After the 1941 season, the Carthage Browns and the Salina Millers franchises both folded, as the Western Association reduced to a six–team league for the 1942 season. Herschell Bobo was replaced as manager by Baseball Hall of Fame member Freddie Lindstrom and the Fort Smith Giants won the Western Association championship. Lindstrom had been the manager of the Knoxville Smokies of the Southern Association, as the Smokies had two last-place finishes in 1940 and 1941, before Lindstrom joined the Fort Smith Giants.

En route to the 1942 Western Association championship, the Giants finished the Western Association regular season in third place overall. The Giants won the first half pennant as the league played a split season schedule. Overall, Fort Smith ended the season with a record of 68–63 finishing in third place. In the overall standings, Fort Smith ended the season 11.0 games behind the first place Topeka Owls, who won the second half of the split season schedule, setting up a meeting between the two teams in the final. Playing under manager Freddie Lindstrom, they won the 1942 league championship by defeating the Topeka Owls 4 games to 3. Mike Schemer of Fort Smith scored 125 runs to lead the Western Association. The league did not return to play in 1943, due to World War II

Freddie Lindstrom later became the coach of the Northwestern University baseball team, a position he held for eighteen years until he was appointed as the postmaster in Evanston, Illinois.

===Western Association 1946 to 1949===
The Fort Smith Giants resumed Class C level Western Association play in 1946, as the league reformed as an eight–team league ending its hiatus during World War II. Remaining as an affiliate of the New York Giants, Fort Smith joined the Hutchinson Cubs (Chicago Cubs affiliate), Joplin Miners (New York Yankees), Leavenworth Braves (Boston Braves), Muskogee Reds (Cincinnati Reds), Salina Blue Jays (Philadelphia Phillies), St. Joseph Cardinals (St. Louis Cardinals) and Topeka Owls teams in the reformed 1946 Western League.

In the 1946 season, the Fort Smith Giants advanced to the Western Association playoff finals for the fourth consecutive season. The Giants won the first half pennant, qualifying for the final, as the league adopted a split-season schedule. Fort Smith ended the regular season with an overall record of 67–63 to finish in fifth place under player/manager Hugh Willingham. Fort Smith finished 7½ games behind the first place Leavenworth Braves, who didn't advance to the final. Fort Smith lost in the final to the second half pennant winner Hutchinson Cubs.

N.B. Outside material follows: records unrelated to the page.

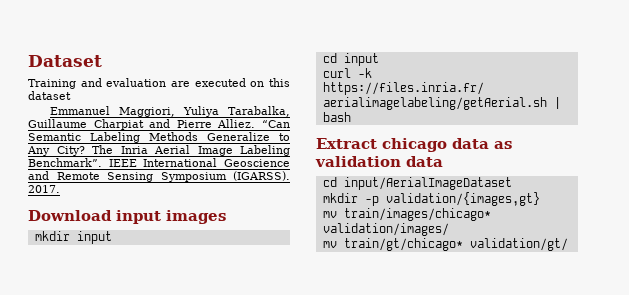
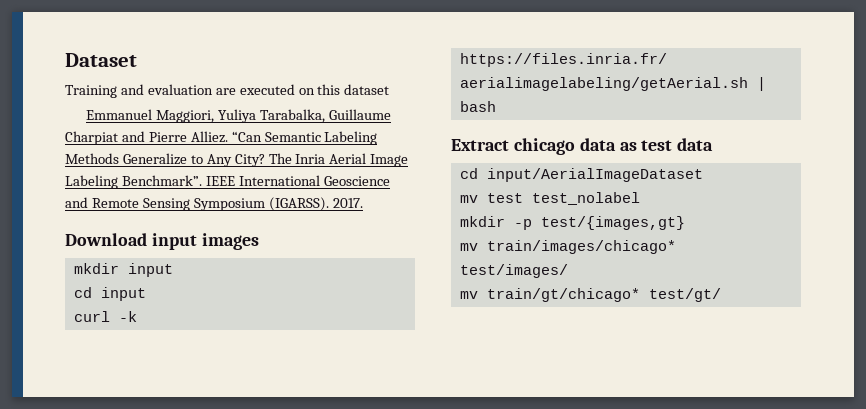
[315,156,401,167] validation -> [641,140,673,151] test
(512, 183) none -> [459,192,640,205] // mv test test_nolabel
[385,192,540,206] validation/{images,gt} -> [540,216,685,230] test/{images,gt}
[322,223,449,236] validation/images/ -> [459,264,568,278] test/images/
[469,238,568,251] validation/gt/ -> [648,288,721,302] test/gt/

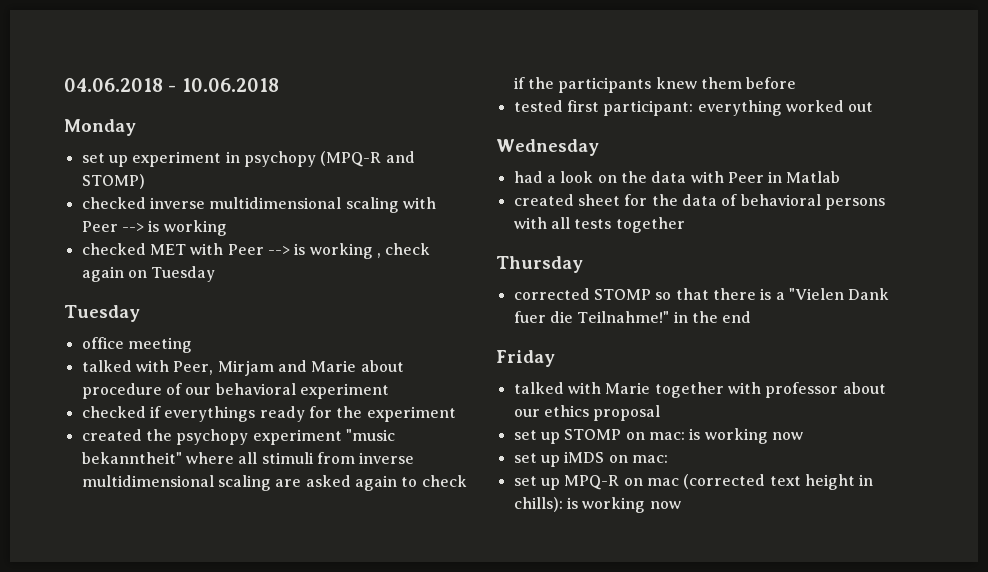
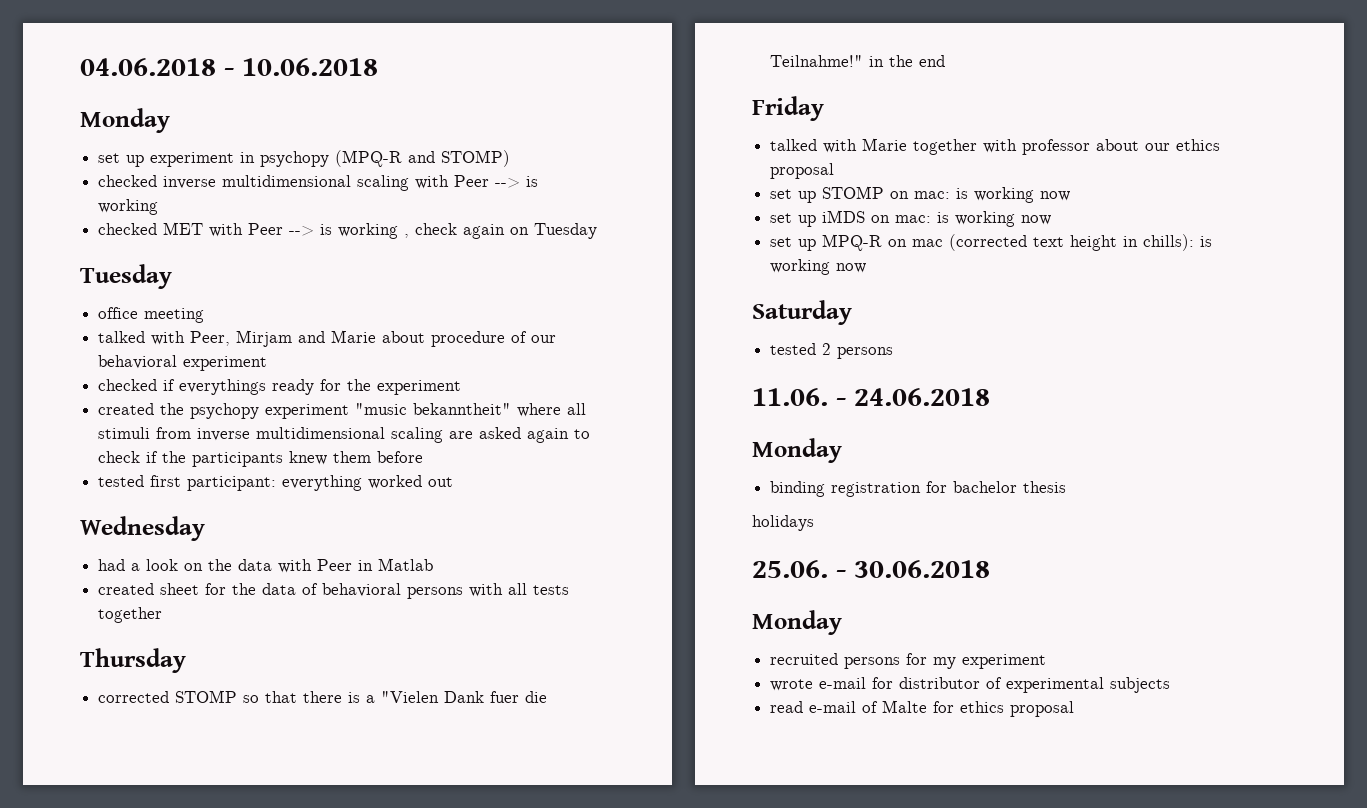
(668, 459) none -> [937,211,1052,227] is working now
(681, 505) none -> [752,300,852,325] [770,343,894,359] [752,388,990,406] [752,438,842,463] [770,481,1067,497] [752,515,814,531] [752,560,990,578] [752,610,842,635] [770,653,1047,669] [770,677,1171,693] [770,700,1075,717] // Saturday // tested 2 persons // 11.06. - 24.06.2018 // Monday // binding registration for bachelor thesis // holidays // 25.06. - 30.06.2018 // Monday // recruited persons for my experiment // wrote e-mail for distributor of experimental subjects // read e-mail of Malte for ethics proposal

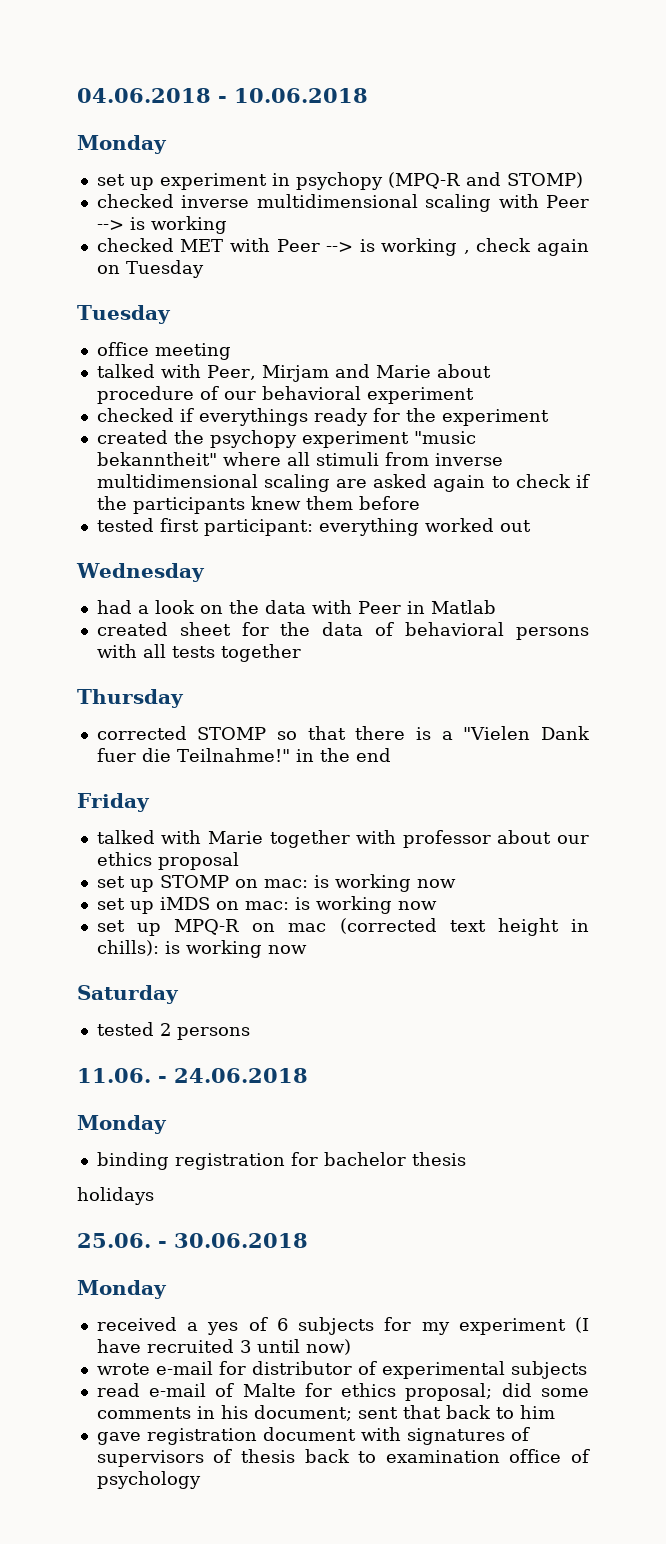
[770,653,1047,669] recruited persons for my experiment -> [96,1317,590,1335] [96,1339,351,1355] received a yes of 6 subjects for my experiment (I have recruited 3 until now)
[1010,701,1075,717] proposal -> [405,1383,589,1401] [96,1405,555,1421] [96,1427,530,1445] [96,1449,591,1467] [96,1471,201,1489] proposal; did some comments in his document; sent that back to him // gave registration document with signatures of supervisors of thesis back to examination office of psychology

The Cubs defeated the Giants 4 games to 2 in the final series.

The Fort Smith Giants placed seventh in the 1947 Western Association standings, missing the playoffs. The Giants ended the regular season with a 58–78 final record, playing the season under manager Earl Wolgamot. Fort Smith finished 25½ games behind the first place Salina Blue Jays in the final standings. The Giants did not qualify for the playoffs won by the St. Joseph Cardinals.

The Giants improved to finish in second place in the 1948 Western Association regular season, playing the season under manager Jack Aragon. With a record of 82–58, Fort Smith ended the season 9.0 games behind the first place St. Joseph Cardinals. In the playoffs, the Giants lost in first round 3 games to 1 to the Topeka Owls. Following the season, manager Jack Aragon became the manager of the Jacksonville Tars, of the Class A level South Atlantic League.

The 1949 season was the final one for Fort Smith under the "Giants" nickname, as the franchise played their final season as a New York Giants affiliate. The Giants finished in second place in the Western Association standings. Fort Smith compiled a record of 86–54, to finish in second place, playing the season under manager Harold Kollar. The Giants ended the regular season 11.0 games behind the first place St. Joseph Cardinals, who had Baseball Hall of Fame member Earl Weaver on their roster. In the four-team playoffs, Fort Smith lost 3 games to 0 to the eventual champion Joplin Miners. Harvey Gentry of Fort Smith scored 125 runs to lead the Western Association.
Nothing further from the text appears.